Mükellefleri. Cizye, 9 (630) yılında nâzil olan ve İslâm ülkesinde yaşamak istediği halde Müslümanlığı kabul etmeyen gayri müslimlere malî mükellefiyet getiren âyetle (et-Tevbe 9/29) sabit olmuştur. Âyette geçen “an yedin” (elleriyle) ve “ve hüm sâgırûn” (küçülüp boyun eğerek) ibareleri çok farklı şekilde yorumlanmıştır. Bazıları bunu zimmîlerin zelil olarak cizye vermeleri biçiminde anlarken İmam Şâfiî İslâm’ın hükmüne bağlanmaları ve boyun eğmeleri tarzında yorumlamıştır. Hz. Peygamber cizye âyetinin inmesiyle aynı yıl Eyle, Ezruh, Cerbâ ve Dûmetülcendel, ertesi yıl Necran, Yemen, Bahreyn, Maknâ, Teymâ ve Hecer halklarıyla yaptığı barış antlaşmalarına bu yükümlülüğü koymuştur. Bunlardan Eyle, Ezruh, Dûmetülcendel ve Necranlılar hıristiyan, Teymâ ve Maknâ halkları yahudi, Bahreyn, Hecer ve Yemen ahalisi de kısmen bu iki din mensubu, kısmen de Mecûsîler’den oluşmaktaydı. Kaynaklarda Hz. Ömer ile Hz. Ali’nin Mecûsîler’den cizye almaya devam ettikleri, Hz. Osman’ın Berberîler’den de cizye aldığı belirtilmektedir (Ebû Ubeyd, nr. 79). Bu uygulamalar ışığında Şâfiî hukukçuları sadece yahudi, hıristiyan ve Mecûsîler’den cizye alınabileceğini söylerken Hanefîler Araplar’ın dışındaki müşriklerden, Mâlikîler ise bütün müşriklerden cizye alınabileceğini, dolayısıyla bunların zimmî statüsü içinde mütalaa edilebileceğini ileri sürmüşlerdir. İrtidat eden kimseden cizye alınmayacağı ve ona zimmî statüsü tanınmayacağı konusunda ise İslâm hukukçuları arasında görüş birliği vardır.
İslâm hukukunda cizye, gayri müslim tebaa (zimmî) ile yapılan zimmet antlaşması sonucunda alınır. Hanefîler’e göre İslâm devleti sınırları içinde bir yıldan fazla ikamet eden gayri müslimlerden de (müste’men) bu verginin tahsil edilmesi gerekir.

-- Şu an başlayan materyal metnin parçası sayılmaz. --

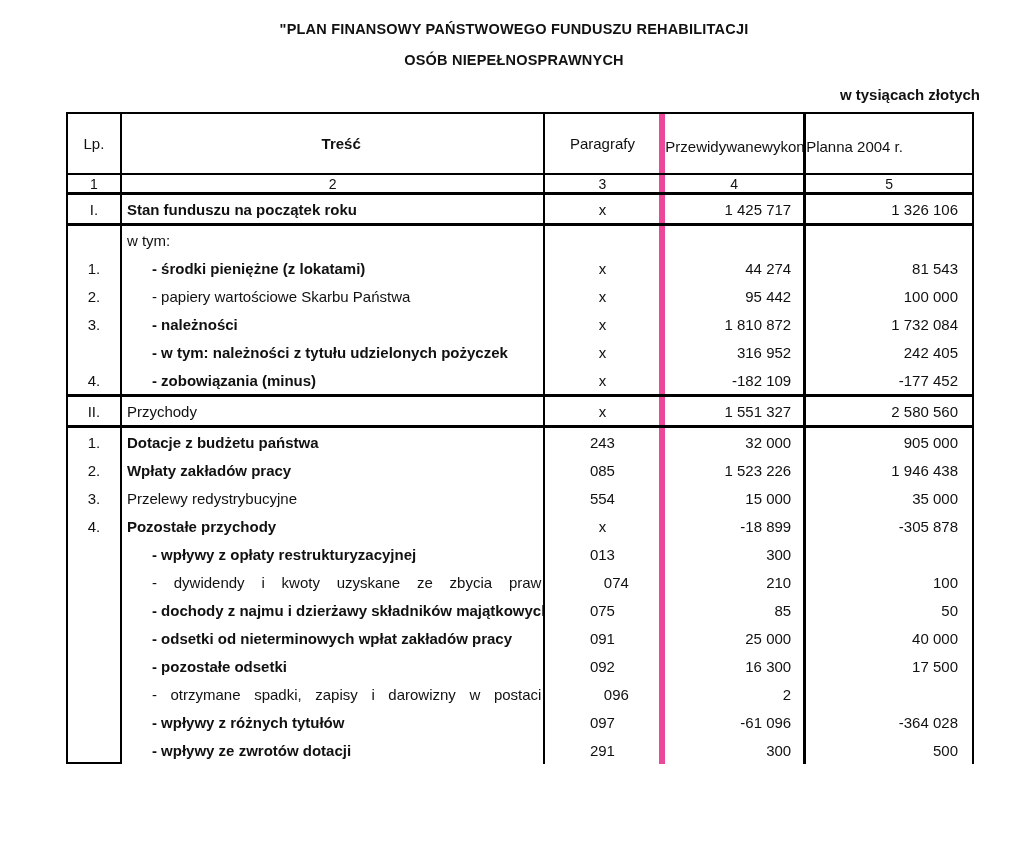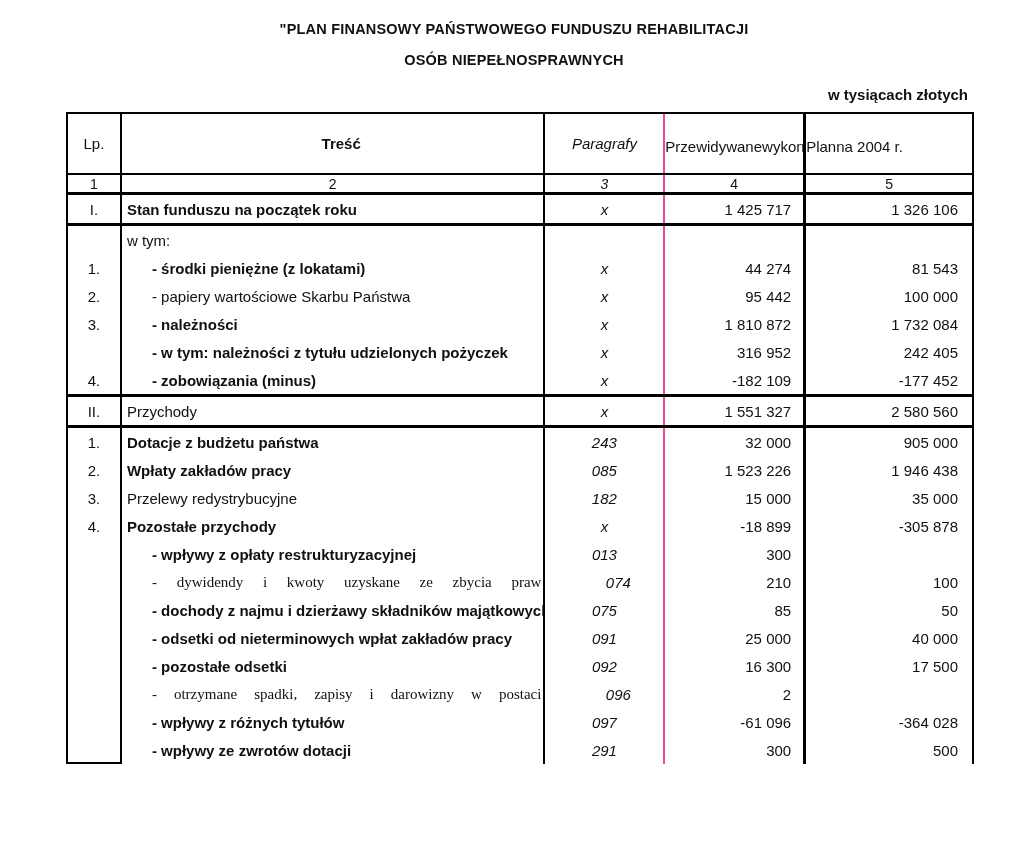"w tysiącach złotych" .unit-note { right: 60px -> 48px }
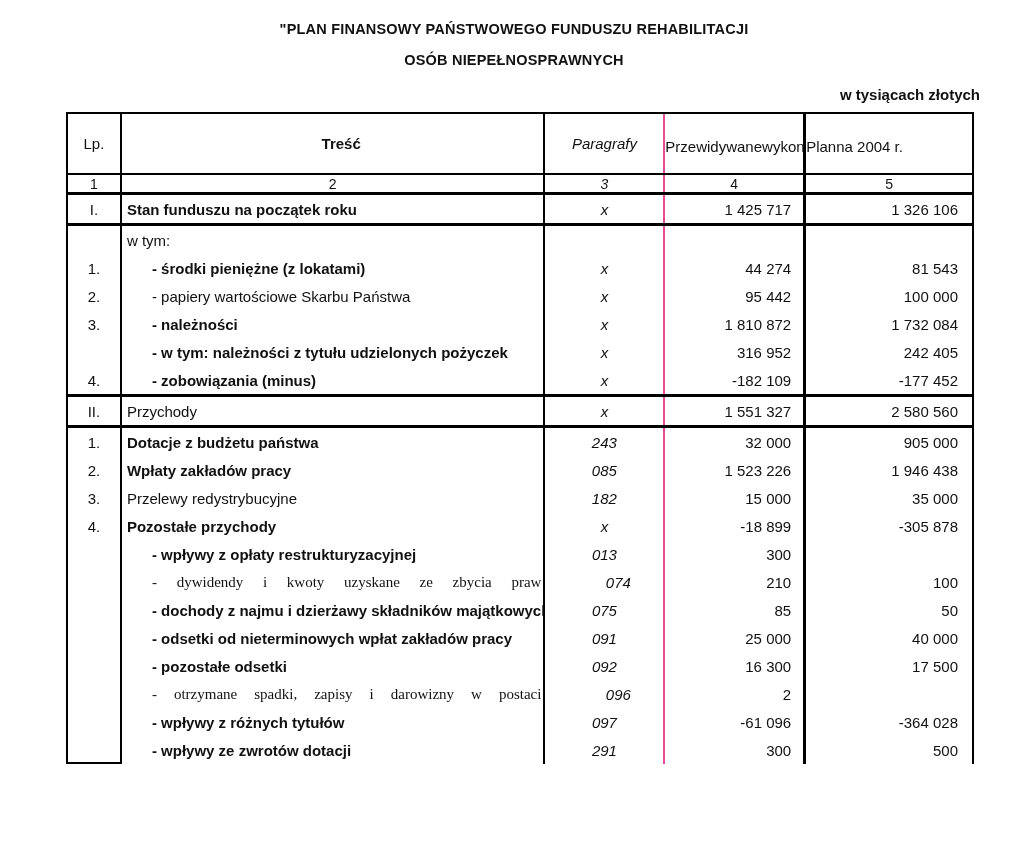"Paragrafy" .c-par { border-right: 2px solid #ec4899 -> 6px solid #ec4899; font-style: italic -> none }
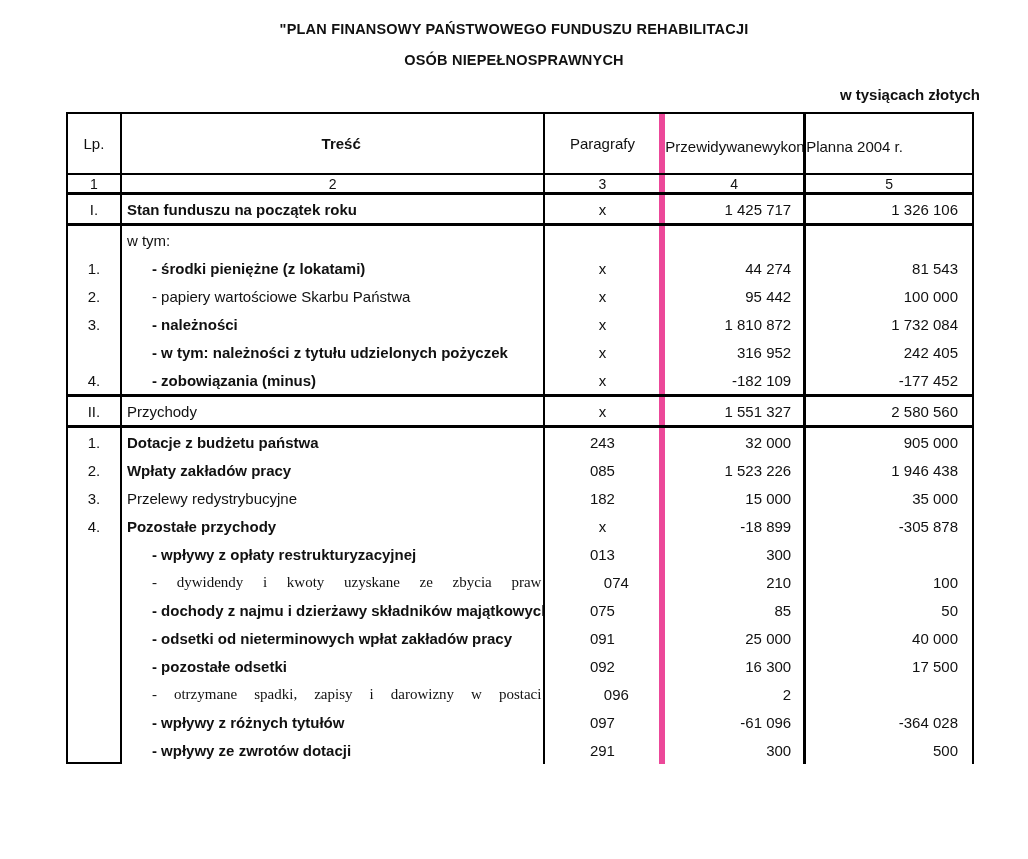"182" span { text: 182 -> 554 }
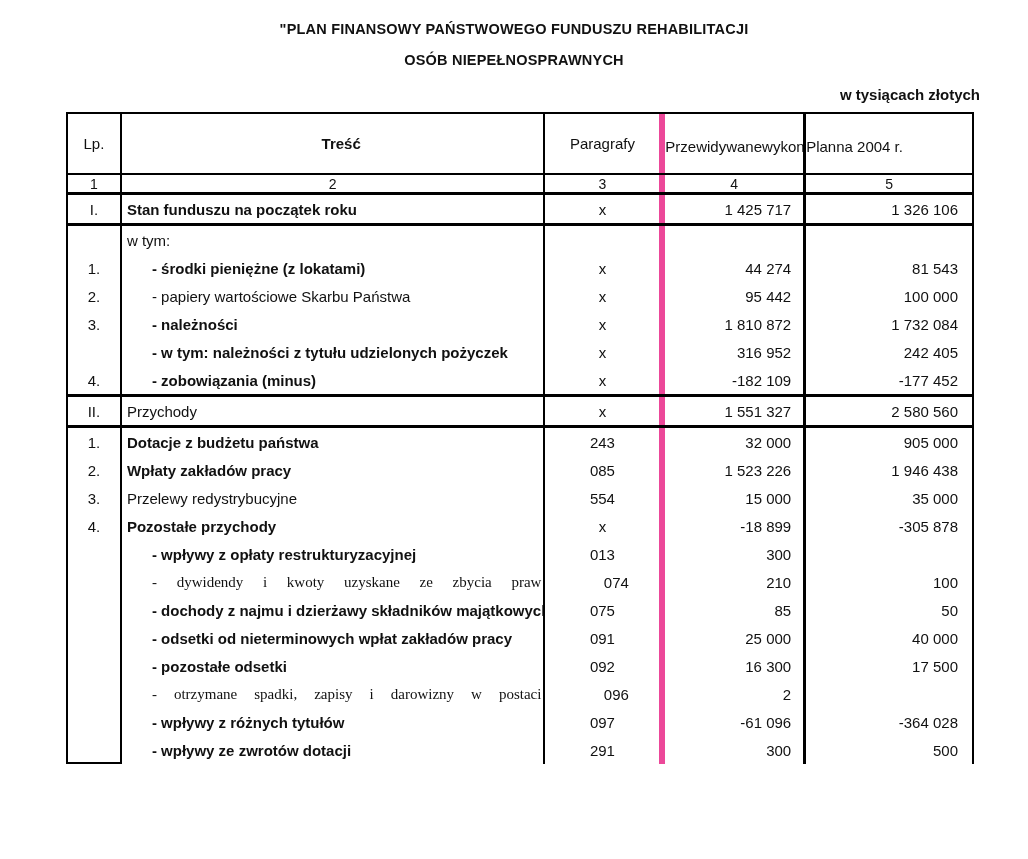"- dywidendy i kwoty uzyskane" .twoline .c-tresc .line1 { font-family: Liberation Serif, serif -> none }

Bunun karşılığında zimmîlerin can, mal ve inanç hürriyetleri güvence altına alınır. Nitekim Hz. Peygamber, Eyle halkı ile yaptığı zimmet antlaşmasıyla cizye ödemeleri karşılığında onlara bu hakları taahhüt etmiştir. Teymâ’da oturmakta olan yahudilerle yapılan antlaşmada da, “Onları himaye etmek bizim vazifemiz, cizye ödemek de onların vazifesidir” denilmektedir. Benzer hükümleri Yemen halkı ile ve Necranlılar’la yapılan antlaşmalarda da görmek mümkündür. Hâlid b. Velîd, Hîreliler’le yaptığı antlaşmada onları himaye edemezse topladığı cizyeyi geri vereceğini taahhüt etmiştir. Nitekim Ebû Ubeyde b. Cerrâh, ahalisiyle zimmet antlaşması yaparak cizye aldığı Humus’u Bizans’a karşı savunamayacağını anlayıp terketmek zorunda kalınca topladığı cizyeyi geri vermiştir. Aynı uygulamanın Suriye’nin diğer şehirlerinde de yapıldığı bilinmektedir.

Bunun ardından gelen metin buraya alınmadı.